The spectrum of emotional health seems to me to be as broad among our mac population is it is in the general population. For me, the most profound spiritual inspiration in terms of macrobiotic potential has
been Jessica Porter and her book, "The Hip Chick's Guide to Macrobiotics".

I think Jessica's book, and the spirit with with which she wrote it, really stand as a charming beacon for the kind of integration of spiritual and physical wholeness of which we are all capable. The lovingkindness,
the humor, and the clarity of her approach are so engaging that one learns and grows through macrobiotic principles without feeling the chill of the perhaps too extreme emotional detachment that does exist in some macrobiotic circles.
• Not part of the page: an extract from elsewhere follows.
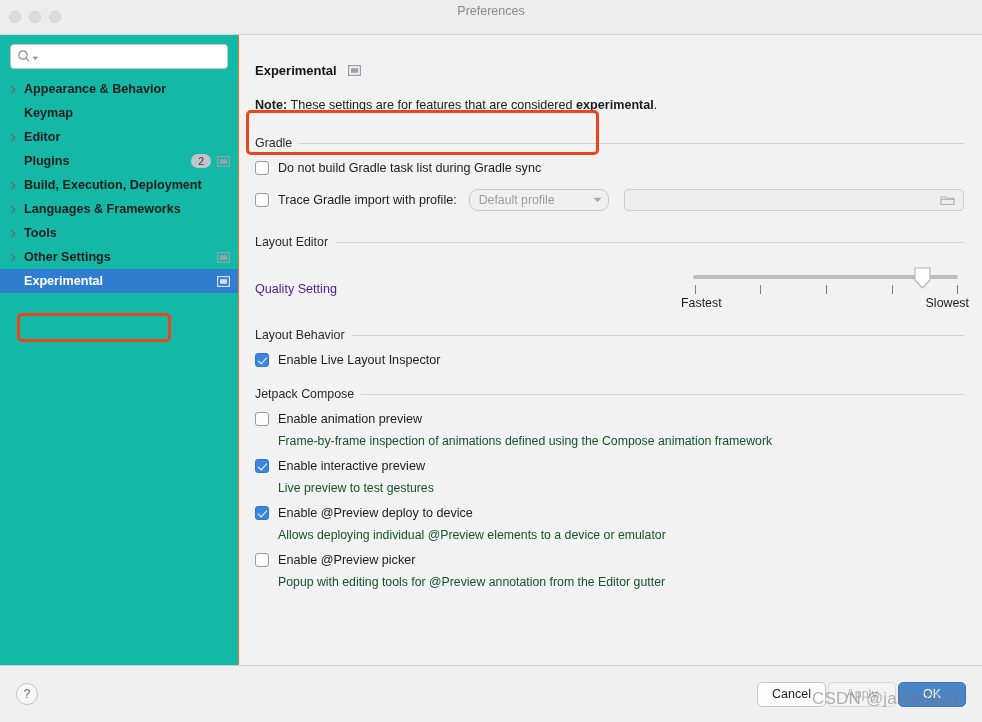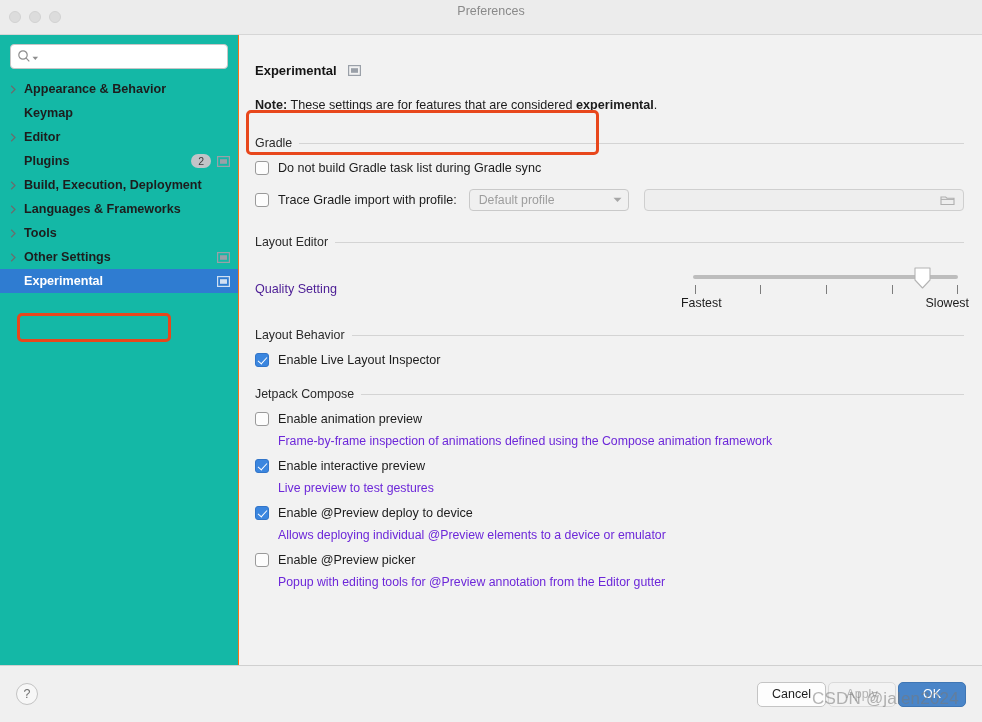"Default profile" .combo { border-radius: 4px -> 9px; width: 160px -> 140px }
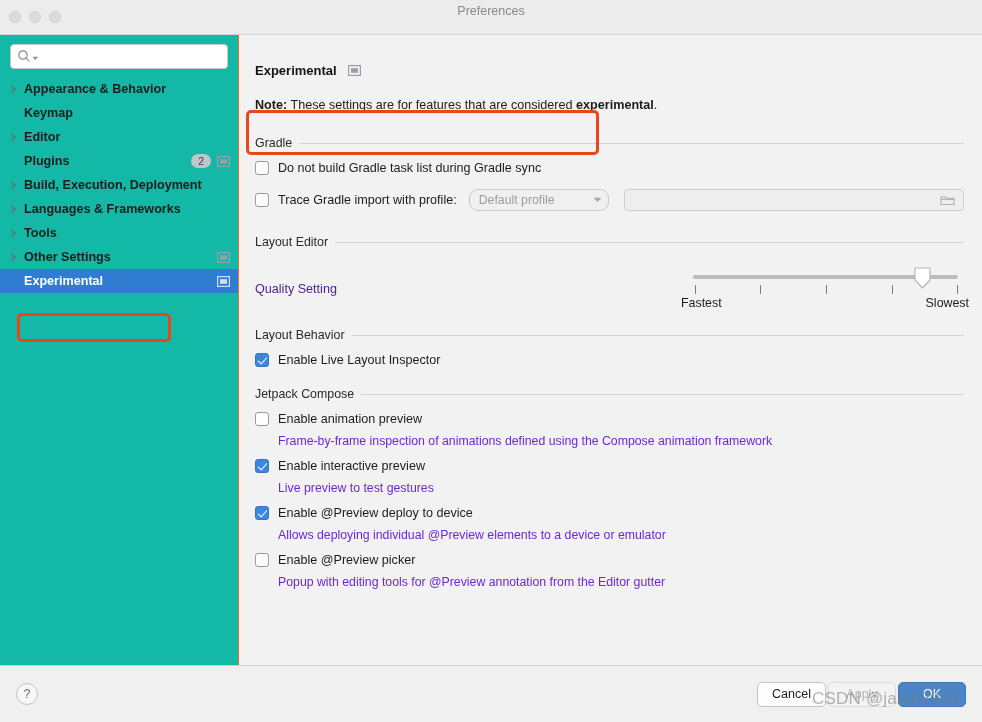"Frame-by-frame inspection of animations" .sub-desc { color: #6d28d9 -> #14532d }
Jessica, aside from being a wonderful writer and chef, is also a hypnotherapist, and her practices integrates most beautifully a macrobiotic sensibility. Having gone to her as a client coping both with breast
cancer as well as the trauma of being a survivor of domestic violence, I can testify that this kind of synergy is very powerful and healing.

For me, working with Jessica has been the quantum leap I needed for healing at the deepest level. I believe that anyone who has suffered any kind of trauma or serious illness has a need and a right to find the healing that is called for by their own souls, and whether this healing is helped by T'ai Chi
or by becoming more active in one's own religion, or through therapy, or through whatever path one needs, then it is vital to seek out these channels.

Part of my own healing has been to actively seek out other macrobiotic practitioners, through this very newsletter, and that, too, has been a source of great joy. It is difficult to grow spiritually in isolation, and
it is wonderful to have community. Thank you for this terrific community conversation!